__Your assignment__. Show only those lines of the entries where the string "Harga" is found.

__Data excerpts__.
☆ ☆ ☆

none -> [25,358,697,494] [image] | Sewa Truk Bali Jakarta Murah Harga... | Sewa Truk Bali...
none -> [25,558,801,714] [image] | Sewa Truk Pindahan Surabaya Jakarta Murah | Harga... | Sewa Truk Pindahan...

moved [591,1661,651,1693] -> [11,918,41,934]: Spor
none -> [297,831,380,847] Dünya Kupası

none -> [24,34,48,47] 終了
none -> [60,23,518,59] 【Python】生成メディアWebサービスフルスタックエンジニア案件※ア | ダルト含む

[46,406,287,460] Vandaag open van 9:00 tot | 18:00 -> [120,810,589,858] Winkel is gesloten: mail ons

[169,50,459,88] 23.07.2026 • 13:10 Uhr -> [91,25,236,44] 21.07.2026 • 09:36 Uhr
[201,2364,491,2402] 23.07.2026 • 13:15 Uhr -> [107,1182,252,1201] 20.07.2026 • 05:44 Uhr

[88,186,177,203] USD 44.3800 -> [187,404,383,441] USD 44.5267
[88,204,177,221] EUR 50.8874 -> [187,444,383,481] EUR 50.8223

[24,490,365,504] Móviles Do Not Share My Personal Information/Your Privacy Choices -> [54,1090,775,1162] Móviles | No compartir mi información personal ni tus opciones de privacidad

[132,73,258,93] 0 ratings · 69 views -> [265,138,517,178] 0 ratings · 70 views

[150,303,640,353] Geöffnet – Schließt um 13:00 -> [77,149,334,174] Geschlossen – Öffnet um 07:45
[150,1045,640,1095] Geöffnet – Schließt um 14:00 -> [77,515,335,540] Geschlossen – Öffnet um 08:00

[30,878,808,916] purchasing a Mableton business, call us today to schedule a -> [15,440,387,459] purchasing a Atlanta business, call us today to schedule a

☆ ☆ ☆

__Response below__.
none -> [25,358,697,494] [image] | Sewa Truk Bali Jakarta Murah Harga... | Sewa Truk Bali...
none -> [25,558,801,714] [image] | Sewa Truk Pindahan Surabaya Jakarta Murah | Harga... | Sewa Truk Pindahan...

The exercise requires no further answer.